Page MenuHomePhabricator

Research support for cross-wiki content propagation
Closed, ResolvedPublic

Description

During the 2019-20 fiscal year the Language team plans to support Section translation ( check the General concept and the initial design ideas) as part of the Translation Boost initiative. That is, supporting users to expand existing articles by translating a new section from another language. For example, we want to make it easy to expand the "Ukulele" article in Tagalog by translating the "history" section from English.
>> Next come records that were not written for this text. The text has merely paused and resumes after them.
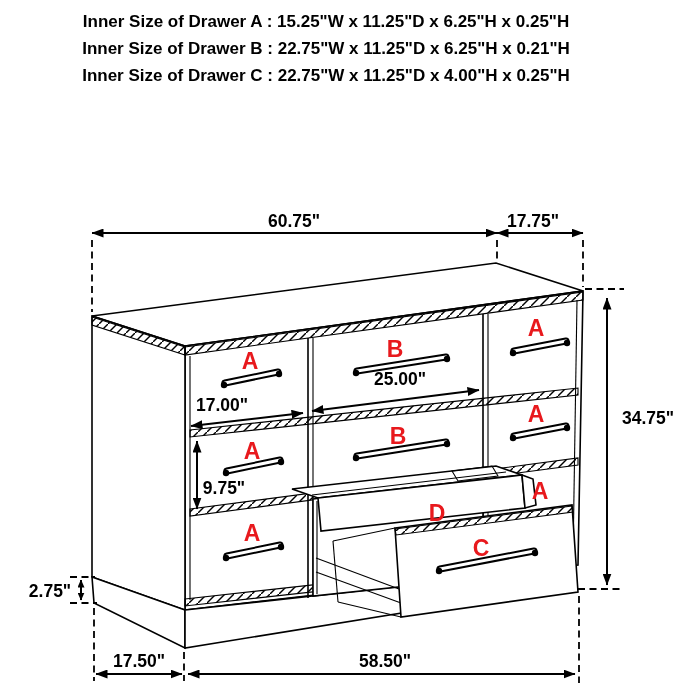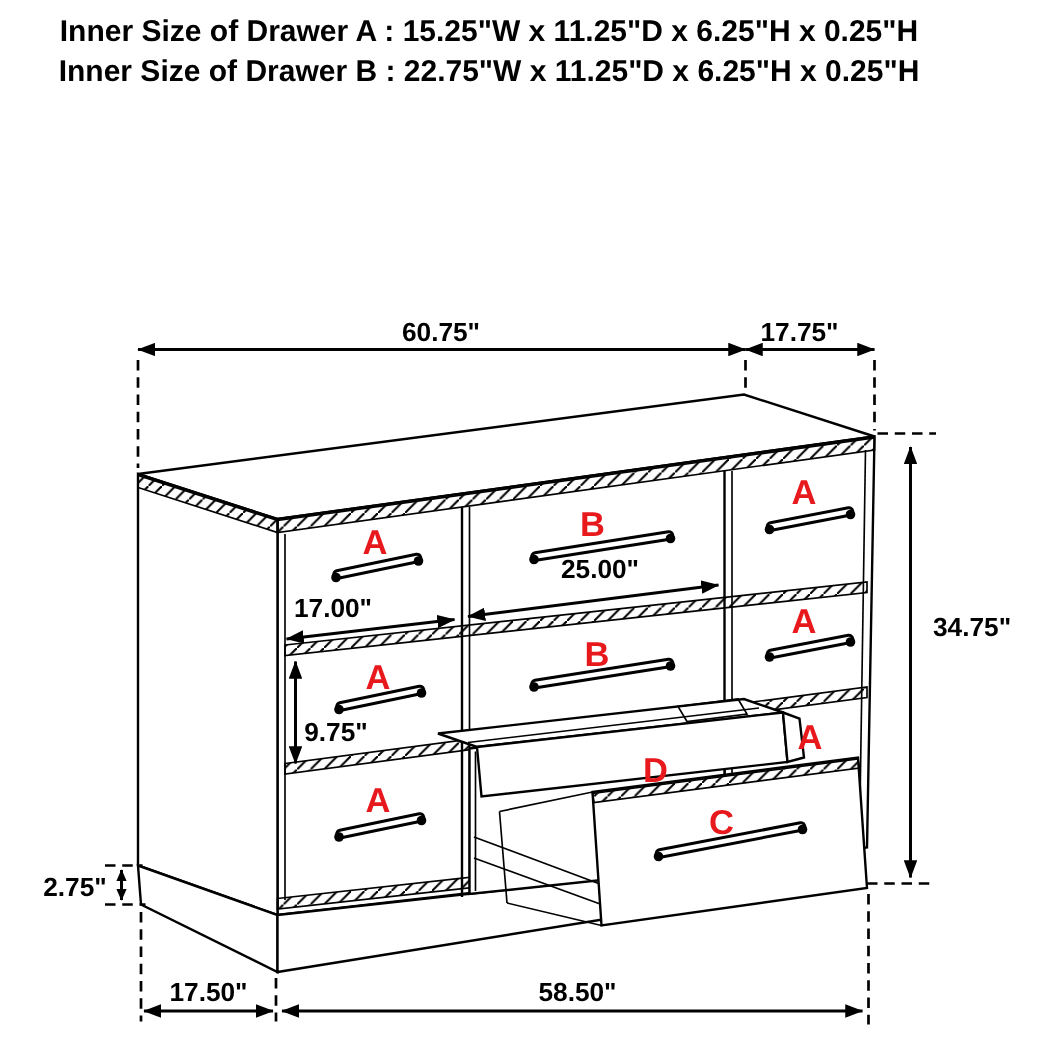"Inner Size of Drawer A" #title-block { font-size: 20px -> 17px }
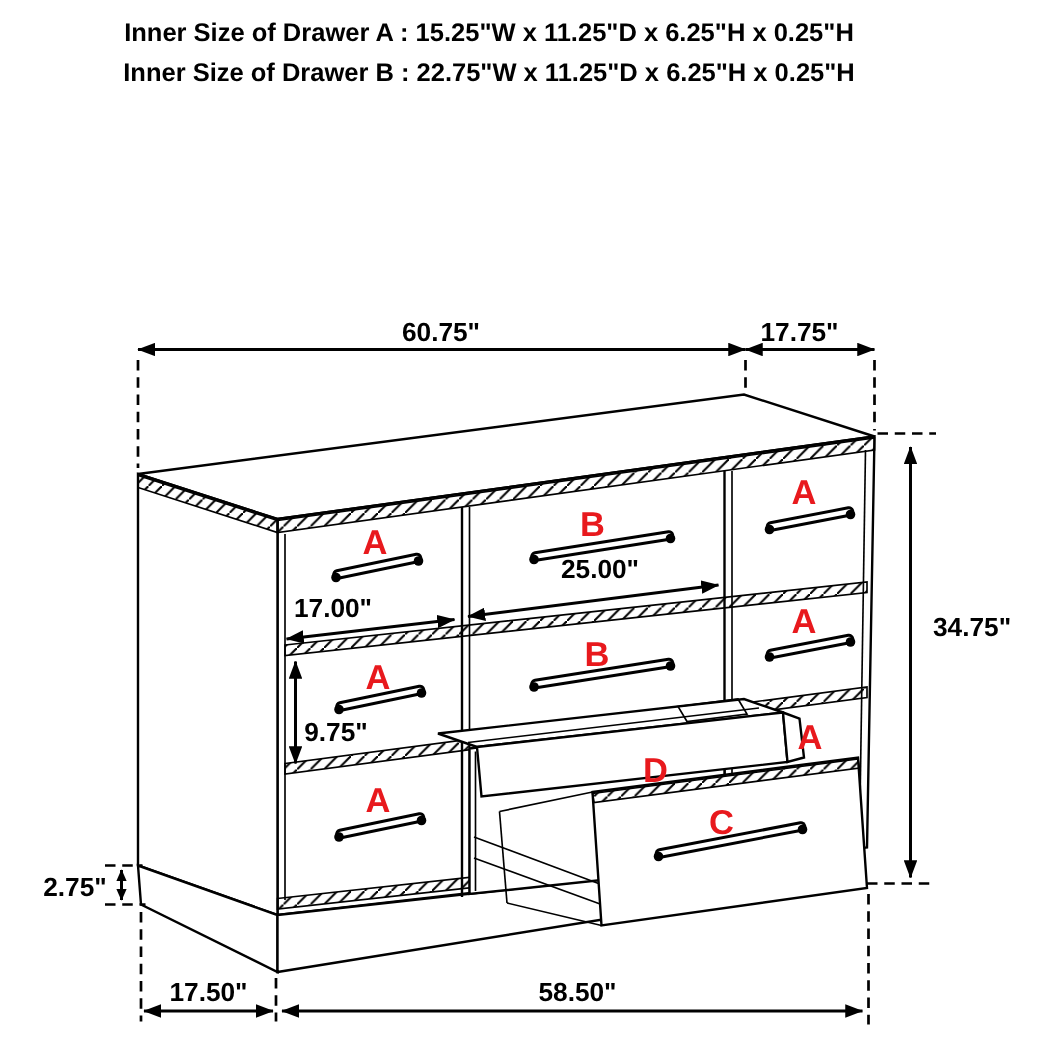"Inner Size of Drawer B" div.tline { text: 0.25 -> 0.21 }
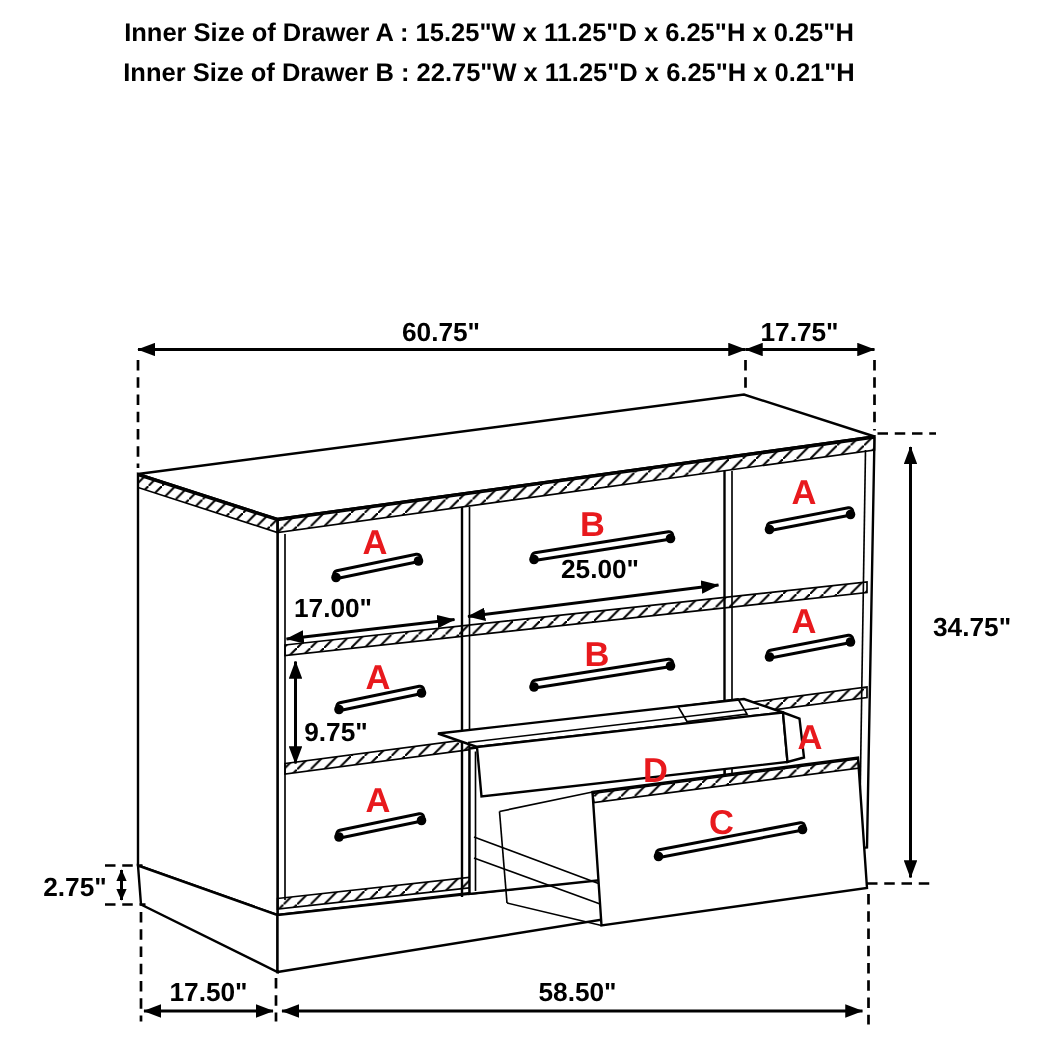"Inner Size of Drawer C" div.tline { html: none -> <div>Inner Size of Drawer C : 22.75"W x 11.25"D x 4.00"H x 0.25"H</div> }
This ticket provides an overview of current and future research work that could help in this context. The areas below describe the support needed, in which ways such support would help, and fallback approaches that can be applied while the necessary capabilities are not yet available.

Section mappings

Sections of an article represent relevant aspects of a topic. We want to present for a given article and a language pair which are the sections that are present and missing on each version. In this way, users can select which aspects to expand by translating from another language. The example below shows that "history" is a section present in English but missing in Tagalog for the Ukulele article:

cx-dash-section-selector copy 4.png (931×1 px, 100 KB)

Status and fallbacks

There has been work already from research to identify relevant missing sections that users can add to an article based on those present in other languages. Initial discussions suggest, that this work can be repurposed to identify sections that exist in one given language and are missing in another one.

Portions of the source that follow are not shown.